JPH043748B2 - - Google Patents

Description

[Detailed Description of the Invention] [Industrial Application Field] The present invention is applicable to flexo printing machines, gravure printing machines,
The present invention relates to a device for supplying printing ink to an ink forming roller of a lithographic printing machine or the like.

[Conventional technology]

For example, when feeding printing ink onto an inking roller in a flexographic printing machine or a gravure printing machine, a rotating inking roller or pumping roller is dipped into an ink reservoir and the ink film picked up thereon is collected. It is known to press against an ink applicator roller and to drain the excess ink squeezed out back into the ink reservoir. Furthermore, in addition to the storage within the ink reservoir, an additional reservoir is used outside the ink reservoir, in which an ink pump is arranged to continuously pump printing ink into the ink reservoir. Inking devices are known in which excess ink is transported back by the weight of the printing ink. Ink applicator devices are also known in which the printing ink is delivered to an ink applicator roller by means of a distribution chamber or a guide path, as described, for example, in US Pat. No. 3,766,856 and DE 3,135,711. be. However, here too, the excess ink is pumped back by gravity into the reservoir with the ink circulation pump. In these systems, it is known to change the viscosity of the printing ink by adding solvents.

The mixing of the solvent into the printing ink takes place, depending on the print quality requirements, either directly into the ink fountain or in an ink reservoir connected to the ink fountain via a supply and return hose connection, in which case this ink is A pump present in the reservoir maintains continuous ink circulation between the ink fountain and the ink reservoir. With such ink circulation means and additional viscosity control devices, high quality requirements as well as uniformity requirements can be met.

[Problem to be solved by the invention]

However, in the case of these known devices, the energy consumption required for the evaporation of the solvent and the consequent environmental pollution as well as the high cost of cleaning the ink circulation system when changing the ink are particularly important.

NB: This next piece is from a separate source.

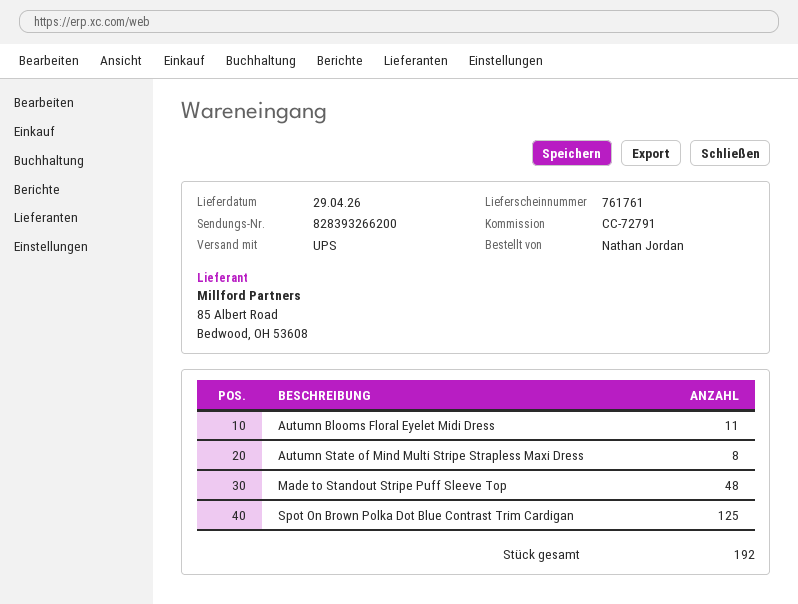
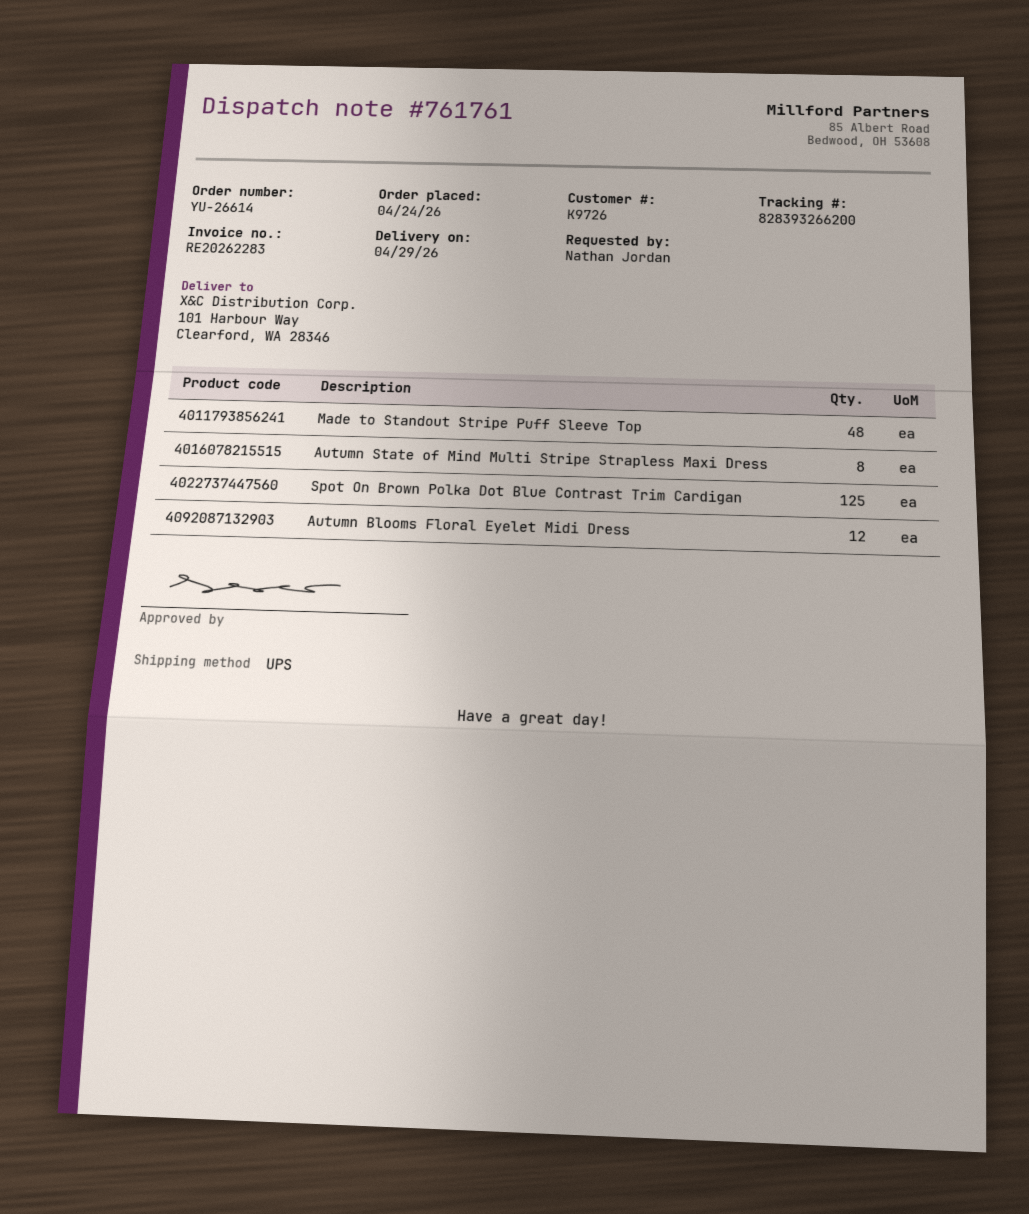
Autumn Blooms Floral Eyelet Midi Dress: 11 -> 12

This is a serious disadvantage, especially considering that the low viscosities required for these ink circulation systems are not at all necessary to obtain good print quality.

Furthermore, an inking device is known in which, for example, in planographic printing, ink supplied with high viscosity is ground by a number of oscillating rollers and uniformly supplied onto an ink forming roller. In this case, a good rolling effect can only be achieved by a large number of rollers arranged one behind the other.

It is an object of the present invention to adjust the viscosity of the printing ink immediately before the delivery of the ink to the applicator roller by adding a small amount of solvent when uniformly feeding the printing ink onto an applicator roller, such as a mesh-faced roller. It is an object of the present invention to provide a device for supplying printing ink to an ink applicator roller, in which complete cleaning is achieved by rinsing with a relatively small amount of solvent when changing the printing ink.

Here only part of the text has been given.